Il se tourna vers Tony. Mon estomac se noua. Chris n’avait pas dit un mot, mais je savais ce qu’il pensait. Je pouvais le lire sur son visage : il appartenait à Tony, et pas à moi. J’avais l’impression d’être un monstre d’égoïsme et de possessivité. Je les voulais tous et quand j’en avais envie. C’était malsain.

– Est-ce que tu sais ce que je perds ? demandai-je à Tony.
– Tu ne p-peux pas p-perdre ce que tu n’as jamais eu, répondit-il.

Ce fut comme si on m’avait asséné un coup sur la tête aussi fort que possible. Je commençais à me rendre compte que je me battais pour une idée, et non une réalité. J’avais du mal à abandonner la promesse de ce qui aurait pu être. Un rêve était en train de s’évanouir, et je devais en faire le deuil.

– Est-ce que tu voudrais que je te fasse la même ch-chose avec P-Pete ? demanda Tony calmement mais fermement.
– Non ! répondis-je avec la même véhémence.

Il me désarçonna en faisant un pas en avant et en me serrant maladroitement dans ses bras. Je fis un effort pour ne pas le repousser par réflexe, néanmoins mon corps était raide comme une planche de bois. Je parvins à passer un bras autour de ses épaules. L’autre pendait inerte le long de mon corps.

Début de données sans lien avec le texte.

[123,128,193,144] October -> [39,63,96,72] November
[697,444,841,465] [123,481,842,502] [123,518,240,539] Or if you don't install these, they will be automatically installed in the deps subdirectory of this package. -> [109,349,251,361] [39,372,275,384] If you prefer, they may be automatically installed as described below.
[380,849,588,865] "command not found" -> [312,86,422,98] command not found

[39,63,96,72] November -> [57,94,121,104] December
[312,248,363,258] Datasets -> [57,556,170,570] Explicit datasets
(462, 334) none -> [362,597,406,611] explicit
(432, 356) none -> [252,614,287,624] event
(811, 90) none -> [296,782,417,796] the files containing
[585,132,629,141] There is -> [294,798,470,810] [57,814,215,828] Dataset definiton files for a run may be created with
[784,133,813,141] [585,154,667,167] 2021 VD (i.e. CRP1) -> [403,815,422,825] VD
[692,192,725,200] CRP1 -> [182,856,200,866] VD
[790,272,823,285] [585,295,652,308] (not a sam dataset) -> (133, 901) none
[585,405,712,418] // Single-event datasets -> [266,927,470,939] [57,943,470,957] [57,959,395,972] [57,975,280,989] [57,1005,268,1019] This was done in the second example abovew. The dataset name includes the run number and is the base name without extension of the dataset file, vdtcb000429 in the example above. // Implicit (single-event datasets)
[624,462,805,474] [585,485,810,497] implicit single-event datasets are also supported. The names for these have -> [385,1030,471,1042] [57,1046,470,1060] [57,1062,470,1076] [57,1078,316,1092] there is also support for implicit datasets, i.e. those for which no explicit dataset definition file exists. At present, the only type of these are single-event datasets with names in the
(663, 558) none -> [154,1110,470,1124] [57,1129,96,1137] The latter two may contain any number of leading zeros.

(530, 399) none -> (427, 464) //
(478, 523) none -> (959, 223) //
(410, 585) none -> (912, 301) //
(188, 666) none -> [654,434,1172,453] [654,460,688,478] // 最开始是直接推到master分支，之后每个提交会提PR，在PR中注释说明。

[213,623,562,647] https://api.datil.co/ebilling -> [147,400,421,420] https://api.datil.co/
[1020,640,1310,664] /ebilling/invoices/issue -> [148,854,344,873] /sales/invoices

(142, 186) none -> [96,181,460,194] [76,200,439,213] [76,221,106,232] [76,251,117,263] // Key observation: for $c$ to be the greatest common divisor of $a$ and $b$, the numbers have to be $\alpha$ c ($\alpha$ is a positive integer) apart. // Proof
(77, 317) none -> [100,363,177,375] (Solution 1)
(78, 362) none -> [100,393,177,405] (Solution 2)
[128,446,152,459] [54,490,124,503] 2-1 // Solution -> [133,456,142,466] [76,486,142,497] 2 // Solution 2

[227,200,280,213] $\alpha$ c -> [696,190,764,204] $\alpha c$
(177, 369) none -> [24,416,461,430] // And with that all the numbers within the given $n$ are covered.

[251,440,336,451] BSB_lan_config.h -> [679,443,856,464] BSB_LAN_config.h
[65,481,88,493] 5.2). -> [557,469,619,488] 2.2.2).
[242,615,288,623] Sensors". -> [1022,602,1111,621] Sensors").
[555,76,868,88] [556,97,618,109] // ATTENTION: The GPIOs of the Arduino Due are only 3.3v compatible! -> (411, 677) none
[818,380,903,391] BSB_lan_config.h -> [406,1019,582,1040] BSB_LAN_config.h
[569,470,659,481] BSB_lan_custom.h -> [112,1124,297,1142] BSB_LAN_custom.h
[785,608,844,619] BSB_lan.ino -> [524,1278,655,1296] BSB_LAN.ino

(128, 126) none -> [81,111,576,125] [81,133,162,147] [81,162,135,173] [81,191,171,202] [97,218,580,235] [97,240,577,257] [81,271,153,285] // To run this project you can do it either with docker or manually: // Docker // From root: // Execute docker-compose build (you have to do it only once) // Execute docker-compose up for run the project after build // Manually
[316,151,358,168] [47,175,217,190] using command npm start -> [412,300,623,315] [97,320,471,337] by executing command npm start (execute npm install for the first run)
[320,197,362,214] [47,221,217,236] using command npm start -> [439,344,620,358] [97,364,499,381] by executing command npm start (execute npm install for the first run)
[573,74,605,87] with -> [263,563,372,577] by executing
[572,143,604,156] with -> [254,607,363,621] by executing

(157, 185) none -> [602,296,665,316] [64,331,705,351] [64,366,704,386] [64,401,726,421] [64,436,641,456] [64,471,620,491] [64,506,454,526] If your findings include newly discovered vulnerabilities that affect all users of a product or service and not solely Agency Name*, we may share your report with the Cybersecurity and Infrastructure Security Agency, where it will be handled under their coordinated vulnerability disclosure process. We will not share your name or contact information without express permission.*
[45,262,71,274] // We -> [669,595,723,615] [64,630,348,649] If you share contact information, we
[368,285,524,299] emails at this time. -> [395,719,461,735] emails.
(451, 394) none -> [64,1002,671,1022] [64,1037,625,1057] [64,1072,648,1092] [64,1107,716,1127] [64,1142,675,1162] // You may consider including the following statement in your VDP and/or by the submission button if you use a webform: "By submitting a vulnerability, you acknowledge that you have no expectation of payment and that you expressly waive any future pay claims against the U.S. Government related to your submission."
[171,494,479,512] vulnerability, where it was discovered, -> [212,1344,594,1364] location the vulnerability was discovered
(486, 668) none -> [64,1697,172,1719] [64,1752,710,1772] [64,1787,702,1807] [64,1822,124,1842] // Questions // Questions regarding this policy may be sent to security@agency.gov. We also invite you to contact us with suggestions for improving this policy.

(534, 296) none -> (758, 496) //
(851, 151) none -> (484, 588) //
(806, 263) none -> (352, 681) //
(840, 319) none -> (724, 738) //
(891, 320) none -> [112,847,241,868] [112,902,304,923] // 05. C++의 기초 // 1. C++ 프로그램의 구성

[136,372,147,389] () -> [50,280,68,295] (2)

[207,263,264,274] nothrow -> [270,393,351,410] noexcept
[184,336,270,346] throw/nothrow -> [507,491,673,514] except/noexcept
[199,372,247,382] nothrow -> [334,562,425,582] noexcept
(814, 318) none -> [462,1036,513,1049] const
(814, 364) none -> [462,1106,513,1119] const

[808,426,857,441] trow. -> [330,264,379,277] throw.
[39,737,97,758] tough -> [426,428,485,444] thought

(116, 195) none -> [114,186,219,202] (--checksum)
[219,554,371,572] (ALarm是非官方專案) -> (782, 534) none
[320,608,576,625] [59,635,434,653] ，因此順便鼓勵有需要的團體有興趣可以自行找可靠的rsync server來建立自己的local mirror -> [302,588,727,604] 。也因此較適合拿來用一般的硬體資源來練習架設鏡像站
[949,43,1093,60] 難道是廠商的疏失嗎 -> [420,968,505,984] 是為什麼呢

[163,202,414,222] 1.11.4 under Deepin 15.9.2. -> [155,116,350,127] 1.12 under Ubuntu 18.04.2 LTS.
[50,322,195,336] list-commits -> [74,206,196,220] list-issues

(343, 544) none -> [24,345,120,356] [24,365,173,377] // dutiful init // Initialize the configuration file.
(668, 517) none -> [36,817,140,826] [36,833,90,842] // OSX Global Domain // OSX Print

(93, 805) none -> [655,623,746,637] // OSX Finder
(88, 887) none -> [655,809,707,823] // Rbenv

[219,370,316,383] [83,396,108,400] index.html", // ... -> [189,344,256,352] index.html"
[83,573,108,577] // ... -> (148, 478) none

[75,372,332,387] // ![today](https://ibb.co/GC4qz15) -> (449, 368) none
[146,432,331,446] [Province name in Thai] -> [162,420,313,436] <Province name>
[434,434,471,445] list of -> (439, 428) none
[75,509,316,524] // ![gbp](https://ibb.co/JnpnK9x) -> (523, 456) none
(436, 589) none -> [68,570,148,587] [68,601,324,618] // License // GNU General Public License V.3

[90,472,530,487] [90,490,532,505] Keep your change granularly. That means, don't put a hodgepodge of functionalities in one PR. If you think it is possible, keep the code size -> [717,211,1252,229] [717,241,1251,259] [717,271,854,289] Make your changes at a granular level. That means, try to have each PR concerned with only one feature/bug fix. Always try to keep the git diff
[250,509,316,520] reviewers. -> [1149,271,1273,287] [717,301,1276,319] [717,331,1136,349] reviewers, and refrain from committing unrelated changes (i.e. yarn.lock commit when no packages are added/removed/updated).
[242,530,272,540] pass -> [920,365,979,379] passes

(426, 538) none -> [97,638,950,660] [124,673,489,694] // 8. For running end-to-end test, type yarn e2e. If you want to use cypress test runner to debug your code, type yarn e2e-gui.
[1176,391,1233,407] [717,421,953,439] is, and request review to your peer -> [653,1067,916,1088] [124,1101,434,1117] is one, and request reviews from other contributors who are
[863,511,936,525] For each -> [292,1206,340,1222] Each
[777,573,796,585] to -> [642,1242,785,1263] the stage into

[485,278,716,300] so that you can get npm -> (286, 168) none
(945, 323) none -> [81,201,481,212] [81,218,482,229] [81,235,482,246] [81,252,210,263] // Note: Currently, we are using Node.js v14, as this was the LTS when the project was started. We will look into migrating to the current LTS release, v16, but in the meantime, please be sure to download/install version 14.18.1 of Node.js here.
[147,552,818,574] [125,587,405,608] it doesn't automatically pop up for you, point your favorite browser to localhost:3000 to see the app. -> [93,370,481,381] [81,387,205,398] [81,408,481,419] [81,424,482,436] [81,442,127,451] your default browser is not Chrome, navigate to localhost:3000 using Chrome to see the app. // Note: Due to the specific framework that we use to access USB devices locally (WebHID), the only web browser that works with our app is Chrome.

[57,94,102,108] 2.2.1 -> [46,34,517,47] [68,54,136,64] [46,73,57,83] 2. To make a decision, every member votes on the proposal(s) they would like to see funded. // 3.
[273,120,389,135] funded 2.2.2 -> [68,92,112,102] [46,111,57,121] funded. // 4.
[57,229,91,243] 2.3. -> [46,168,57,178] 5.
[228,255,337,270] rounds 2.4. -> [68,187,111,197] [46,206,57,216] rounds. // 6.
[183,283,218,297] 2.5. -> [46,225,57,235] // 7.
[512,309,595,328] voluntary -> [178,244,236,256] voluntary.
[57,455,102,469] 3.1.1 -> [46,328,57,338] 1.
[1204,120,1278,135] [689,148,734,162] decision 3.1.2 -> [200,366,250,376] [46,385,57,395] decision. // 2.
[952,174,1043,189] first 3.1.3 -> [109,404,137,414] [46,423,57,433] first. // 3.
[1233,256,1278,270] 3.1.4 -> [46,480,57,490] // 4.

– Tu nous as aidés à être ensemble, C-Chris et moi, chuchota Tony. Je n’oublierai jamais ce que tu as fait p-pour moi, B-Brian. Je ne te l’enlève p-pas vraiment.

Tony me serra contre lui avec une force étonnante pendant un long moment. Quand il me relâcha, je scrutai son regard. L’estime et l’affection que j’y voyais étaient sincères, et elles m’étaient destinées.

– Merci, Tony, chuchotai-je en essayant de me convaincre.

Je me sentais un peu mieux au sujet de ma relation avec Tony, mais je savais que cet épisode était loin d’être clos. Mes sentiments pour Chris étaient en train de s’intensifier, et c’est ce qui m’effrayait le plus. Je n’arrivais pas à voir comment j’allais me sortir de ce piège que j’avais tissé avec mes illusions.

Pete m’entoura affectueusement de ses bras protecteurs, mais le réconfort dont j’aurais tellement eu besoin à ce moment-là ne se trouvait pas dans son étreinte.